The data below should be retyped exactly, with the pictures left out.
###
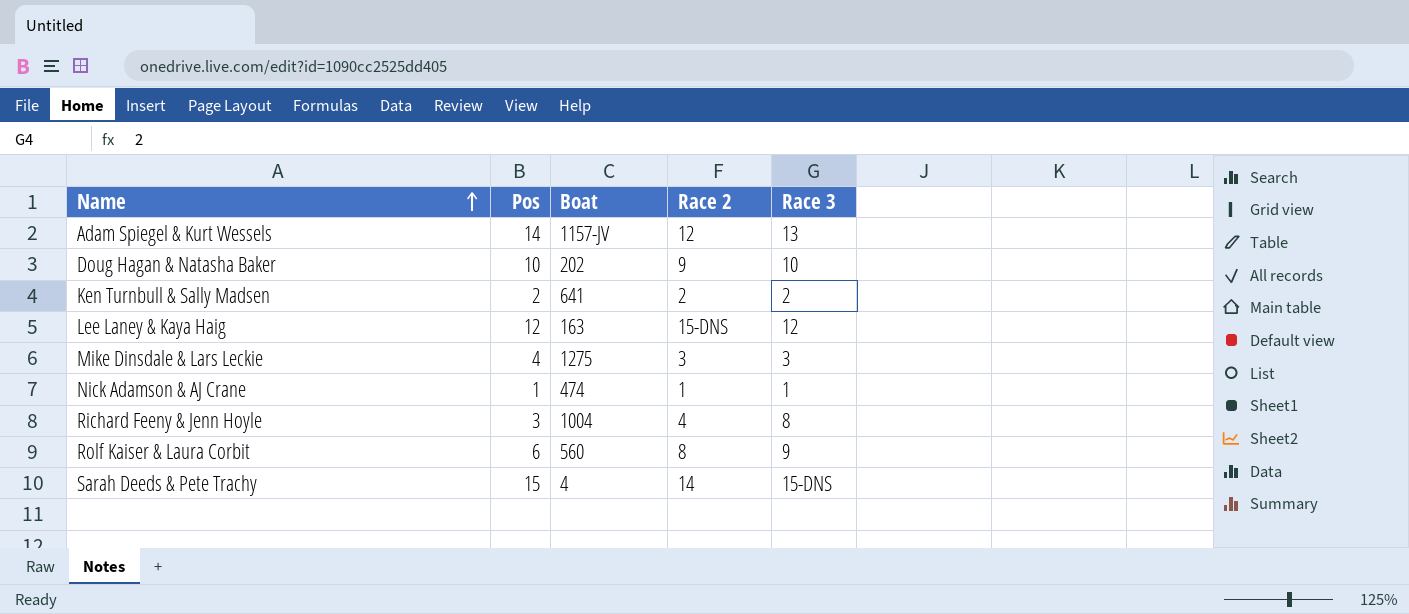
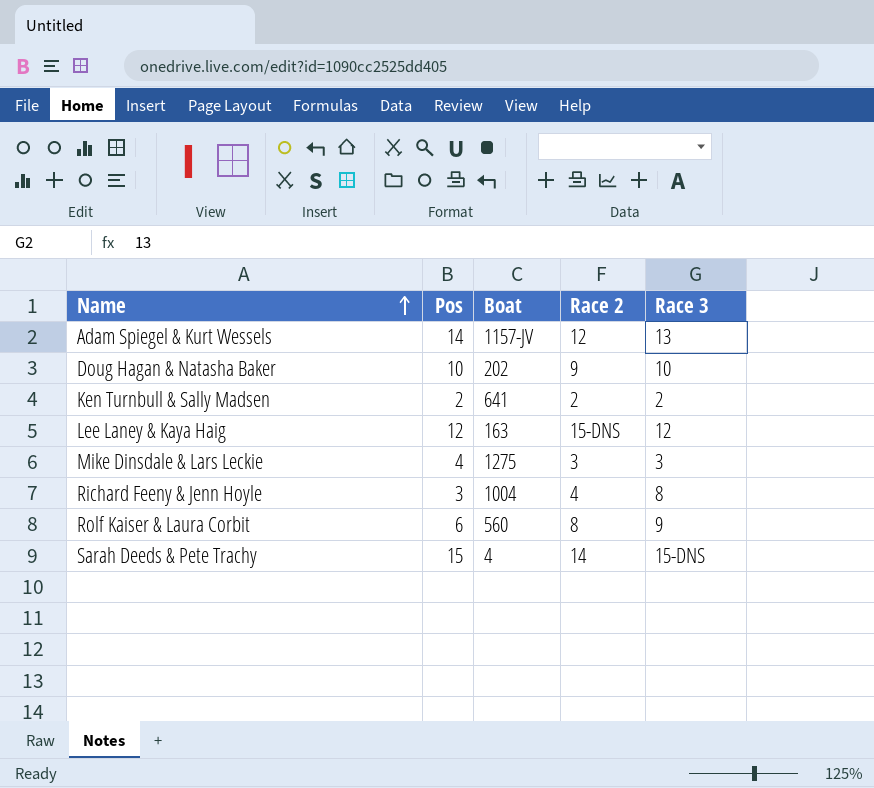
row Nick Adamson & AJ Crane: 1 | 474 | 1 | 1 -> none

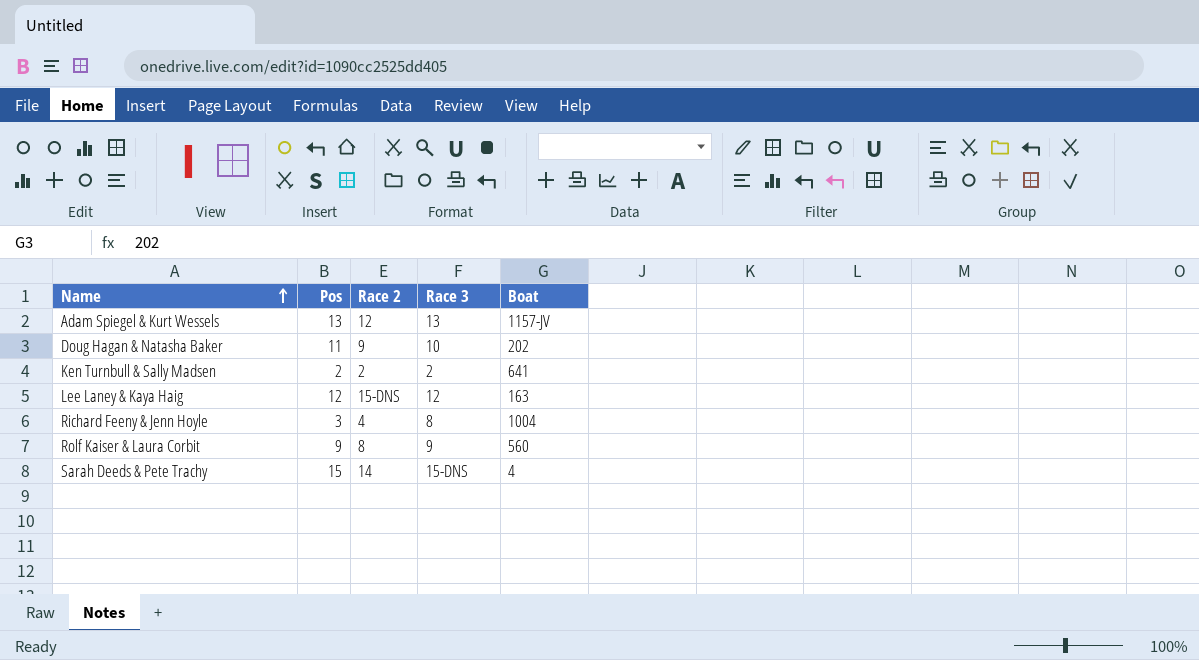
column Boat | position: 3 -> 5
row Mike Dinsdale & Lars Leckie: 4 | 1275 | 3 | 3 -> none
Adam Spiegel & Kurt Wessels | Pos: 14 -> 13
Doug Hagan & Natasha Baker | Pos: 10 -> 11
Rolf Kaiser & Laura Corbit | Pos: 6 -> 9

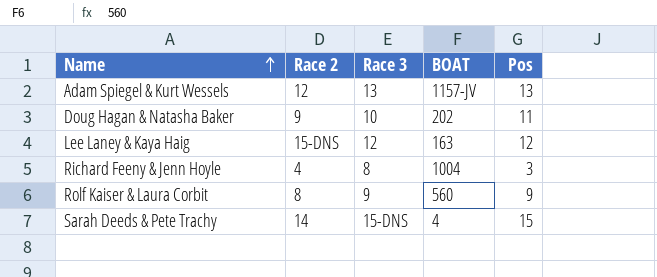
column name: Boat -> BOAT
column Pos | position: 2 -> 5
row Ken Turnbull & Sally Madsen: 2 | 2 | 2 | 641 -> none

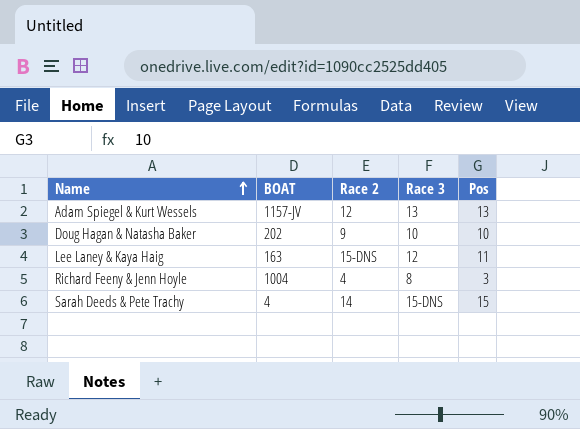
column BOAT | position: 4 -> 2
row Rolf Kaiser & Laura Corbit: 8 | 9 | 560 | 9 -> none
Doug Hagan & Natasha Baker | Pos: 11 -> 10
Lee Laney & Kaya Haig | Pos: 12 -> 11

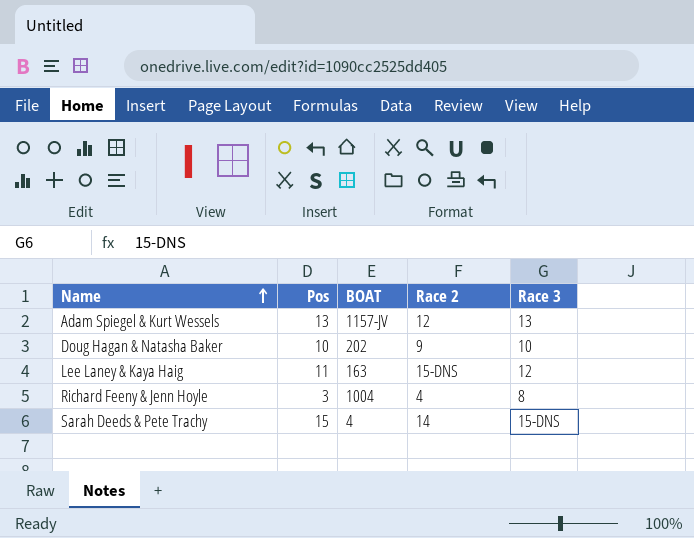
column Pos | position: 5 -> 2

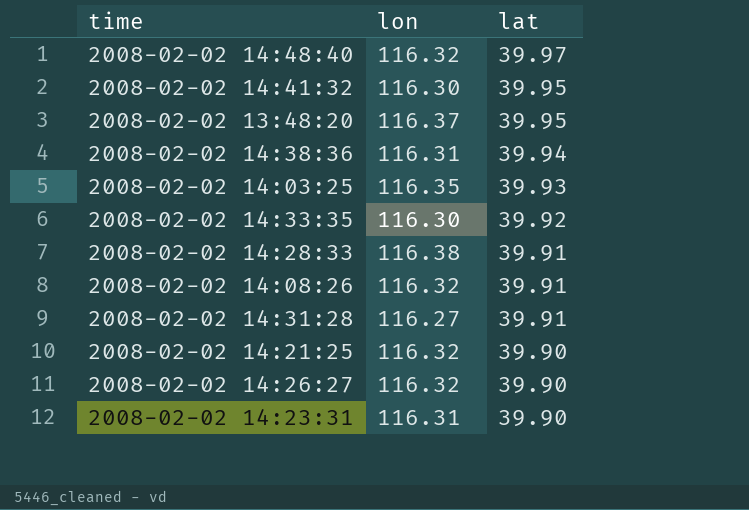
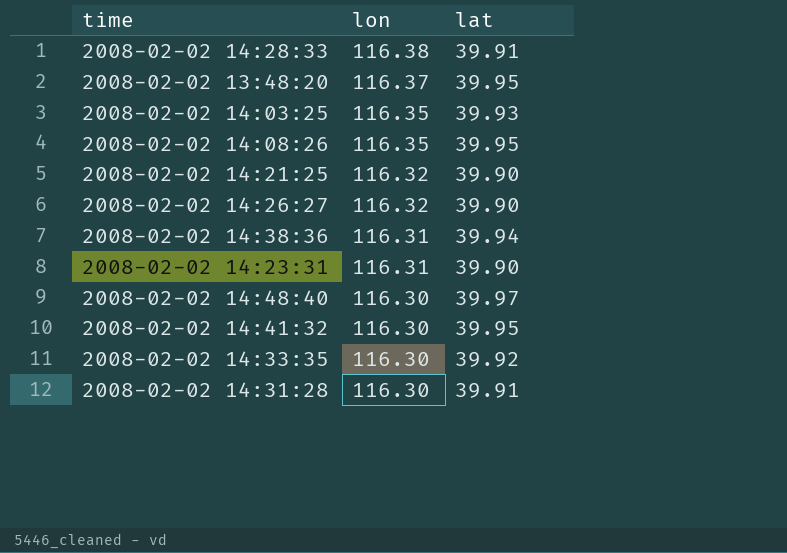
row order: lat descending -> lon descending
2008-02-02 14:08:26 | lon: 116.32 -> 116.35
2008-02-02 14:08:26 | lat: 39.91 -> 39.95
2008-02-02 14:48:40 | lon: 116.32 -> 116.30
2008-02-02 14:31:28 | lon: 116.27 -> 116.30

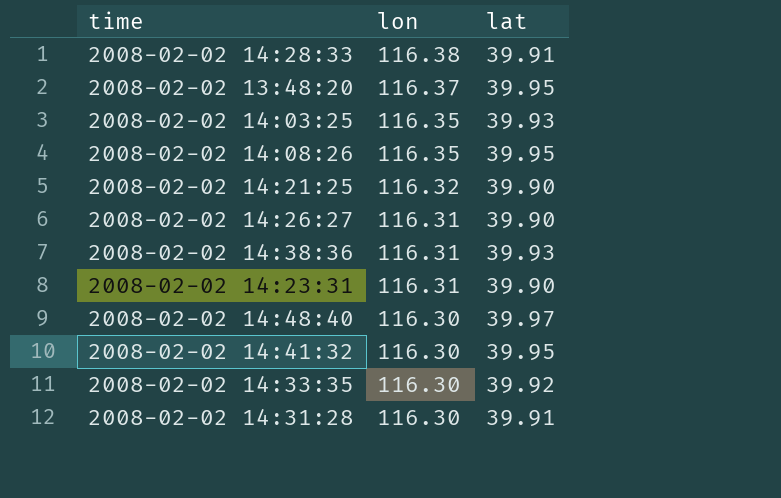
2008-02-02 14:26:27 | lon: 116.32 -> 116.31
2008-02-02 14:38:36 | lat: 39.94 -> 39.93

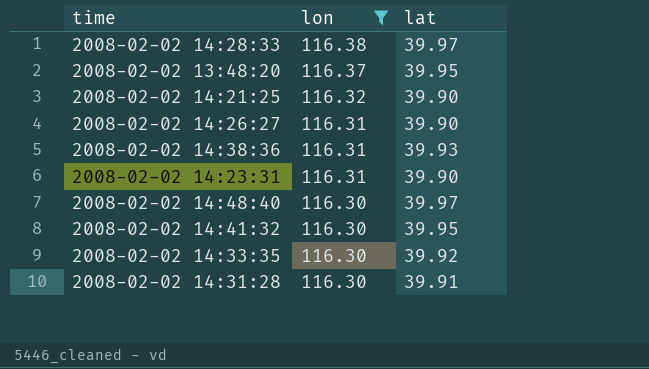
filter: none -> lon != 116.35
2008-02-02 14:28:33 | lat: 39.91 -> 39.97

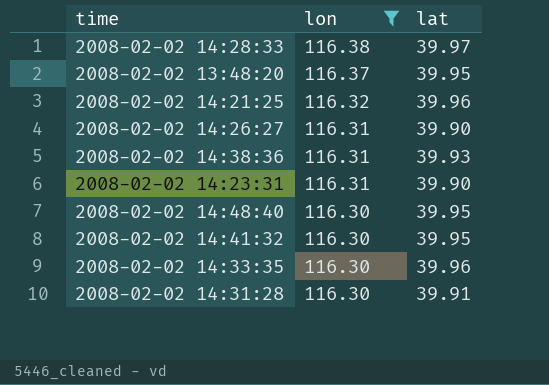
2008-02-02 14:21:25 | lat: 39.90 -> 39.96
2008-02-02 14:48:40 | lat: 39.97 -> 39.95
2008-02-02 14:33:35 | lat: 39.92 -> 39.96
###
▶ Response:
row Nick Adamson & AJ Crane: 1 | 474 | 1 | 1 -> none

column Boat | position: 3 -> 5
row Mike Dinsdale & Lars Leckie: 4 | 1275 | 3 | 3 -> none
Adam Spiegel & Kurt Wessels | Pos: 14 -> 13
Doug Hagan & Natasha Baker | Pos: 10 -> 11
Rolf Kaiser & Laura Corbit | Pos: 6 -> 9

column name: Boat -> BOAT
column Pos | position: 2 -> 5
row Ken Turnbull & Sally Madsen: 2 | 2 | 2 | 641 -> none

column BOAT | position: 4 -> 2
row Rolf Kaiser & Laura Corbit: 8 | 9 | 560 | 9 -> none
Doug Hagan & Natasha Baker | Pos: 11 -> 10
Lee Laney & Kaya Haig | Pos: 12 -> 11

column Pos | position: 5 -> 2

row order: lat descending -> lon descending
2008-02-02 14:08:26 | lon: 116.32 -> 116.35
2008-02-02 14:08:26 | lat: 39.91 -> 39.95
2008-02-02 14:48:40 | lon: 116.32 -> 116.30
2008-02-02 14:31:28 | lon: 116.27 -> 116.30

2008-02-02 14:26:27 | lon: 116.32 -> 116.31
2008-02-02 14:38:36 | lat: 39.94 -> 39.93

filter: none -> lon != 116.35
2008-02-02 14:28:33 | lat: 39.91 -> 39.97

2008-02-02 14:21:25 | lat: 39.90 -> 39.96
2008-02-02 14:48:40 | lat: 39.97 -> 39.95
2008-02-02 14:33:35 | lat: 39.92 -> 39.96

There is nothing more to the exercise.